Choice of language and platform: SQL Server is no longer platform-dependent and can now run on Windows, Linux, and containers. Also, SQL has in-built integration with Python, R, and so on.
Industry-leading performance: SQL Server offers advanced scalability, performance, and availability for mission-critical, smart applications, Datawarehouse, and Data Lakes.
Advanced security features: SQL Server has been reported as the least assailable over the last nine years in the National Institute of Standards and Technology (NIST) vulnerabilities database.
Insights in minutes and rich reports: Use SQL Server Reporting Services in conjunction with Power BI reports producing valuable interactive reports.

With data stretching the boundaries, applications running on near real-time data, and crucial query-performance requirements, we need not just a DB engine but a smart data platform. Today, organizations must play with a broad set of data to let the business run seamlessly. They use data from different sources—from relational databases, such as SQL and ORACLE, to massive data warehouses and data marts, to Big Data. Having versatile data sources can be challenging as each data source has a different architecture, storage mechanism resulting in the need to have various skillsets and specialty expertise.

A unified data platform

SQL Server 2019 brings all this under one cover in the form of a unified data platform. SQL Server 2019 yields a more enriched SQL DB engine, provides scalability with built-in support for Big Data (Apache Spark, Data Lake), grants data virtualization technology, and offers built-in machine learning, Python, and R capabilities.

SQL Server 2019 presents a unified data platform by using:

SQL DB Engine for OLTP
Data virtualization through Polybase
Data Mart through columnar store
Data Lake through HDFS
Big Data, ML, streaming through Apache Spark

Another critical part is the management and monitoring of these inter-related pieces. We can achieve this by using command-line tools, APIs, portals, and Dynamic Management Views (DMV). Microsoft also provides us with Azure Data Studio (ADS), which gives us a unified view. Azure Data Studio offers a modern editor experience with IntelliSense, code snippets, source control integration, an integrated terminal, built-in charting of query result sets, and customizable dashboards.

With SQL Server 2019 at hand, organizations can use not just the SQL relational DB engine but also a tremendous volume of Big Data on a centralized, scalable platform. Furthermore, by using PolyBase to virtualize the data stores, form data lakes, build scalable data marts and SQL Server 2019, and use Big Data clusters to produce intelligent applications, any organization can become more successful.

In this article, we will dig deep into how to achieve data virtualization through PolyBase.

Introduction

With data being omnipresent, we continuously face challenges to move or copy it to another location to process it further. With a small data set, this is easy enough, but it can be a problem with ever-increasing data sizes. Also, with the progressive augmentation of data mining by organizations, data leaders do not advocate keeping data in one place. Likewise, it can be tedious to fetch or use data from different data stores of structured and unstructured data and Big Data.

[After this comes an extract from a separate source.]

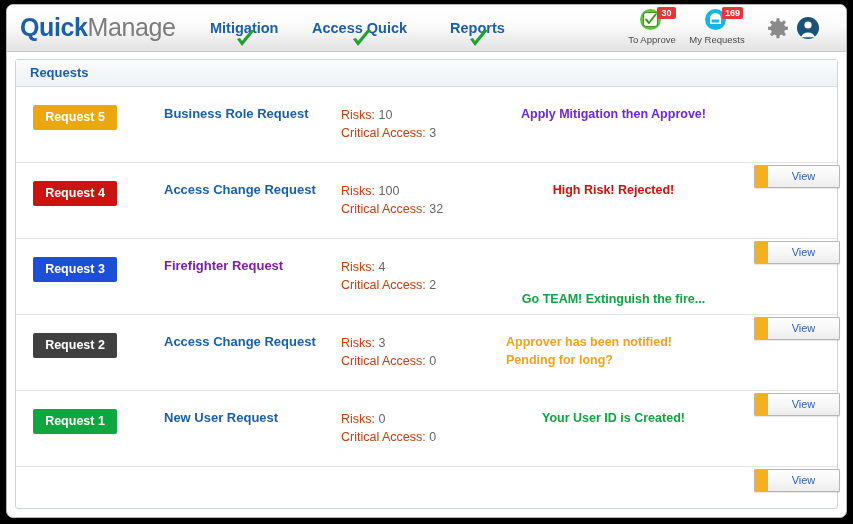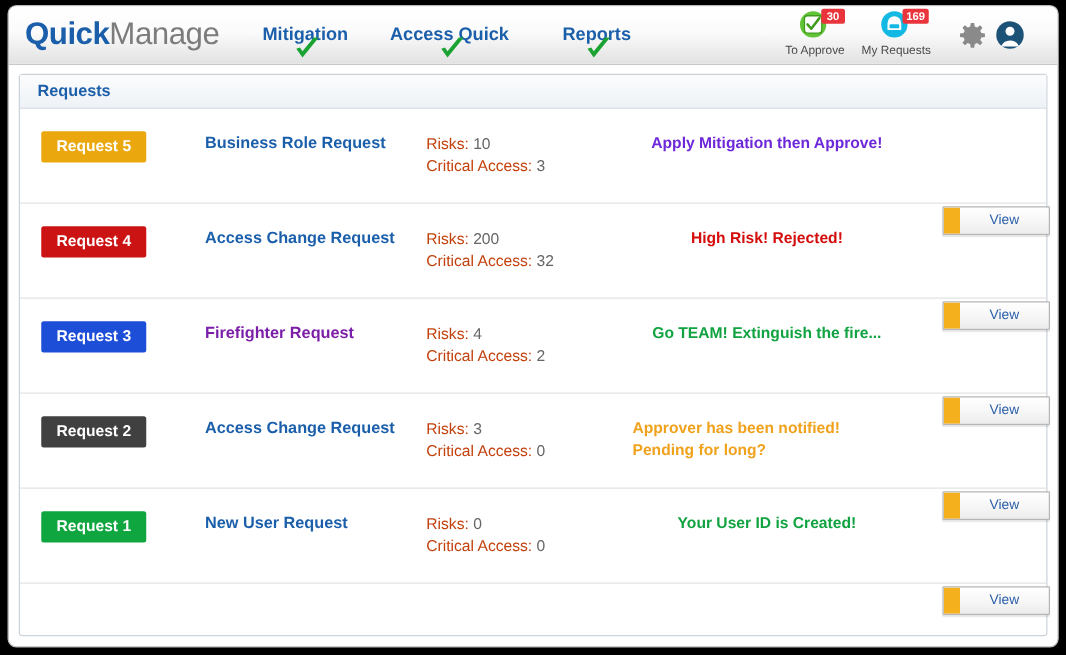"200" span.val { text: 200 -> 100 }
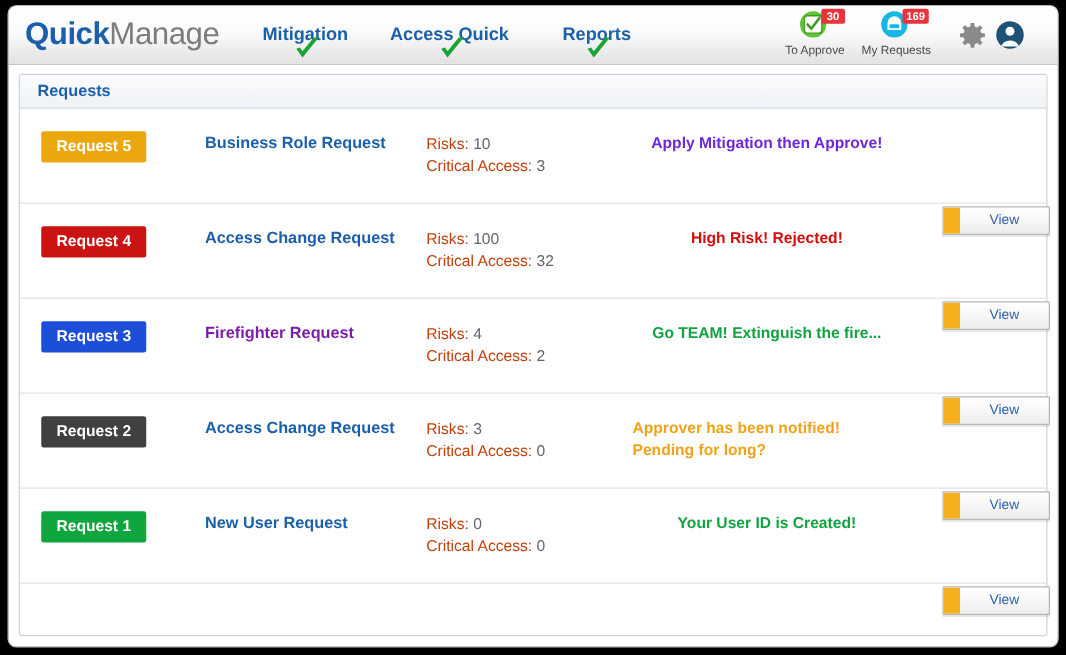"Go TEAM! Extinguish the fire..." div.status { margin-top: none -> 33px }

Data virtualization is the solution to this problem.

What is data virtualization?

Data virtualization is an approach to data management that enables an application to retrieve and manipulate data without requiring technical details about the data, such as how it is formatted at the source or physically located. It can provide a single customer view of the overall data.

There are a lot of Data Virtualization tools present in the market, such as the following tools:

Microsoft Polybase
Actifio Virtual Data Pipe (VDP)
Informatica Powercenter
IBM Cloud Pak for Data
RedHat JBoss Data Virtualization

For this article, we will focus on PolyBase, which Microsoft introduced in SQL 2016 and has improved with each subsequent SQL version.

Polybase enables SQL Server to run Transact-SQL queries on external data sources like Azure Blob, Hadoop, Oracle, MongoDB, and so on. The same Transact-SQL used to process external data can also run on relational databases. This ability helps to integrate data from external sources with relational data in your database. The following image shows a simple illustration of SQL Polybase:

Now that we know the basics of Polybase, Lets do a demo that fetches data from an Azure blob external source by using SQL PolyBase.

Demo prerequisites

Install SQL 2016 or later with the PolyBase feature.
Enable PolyBase on SQL Server.
Create an Azure Storage account.
Create an Azure blob container.
Place a data file in the blob container.

INSTALL SQL POLYBASE

You can install Polybase with only one SQL instance on a machine.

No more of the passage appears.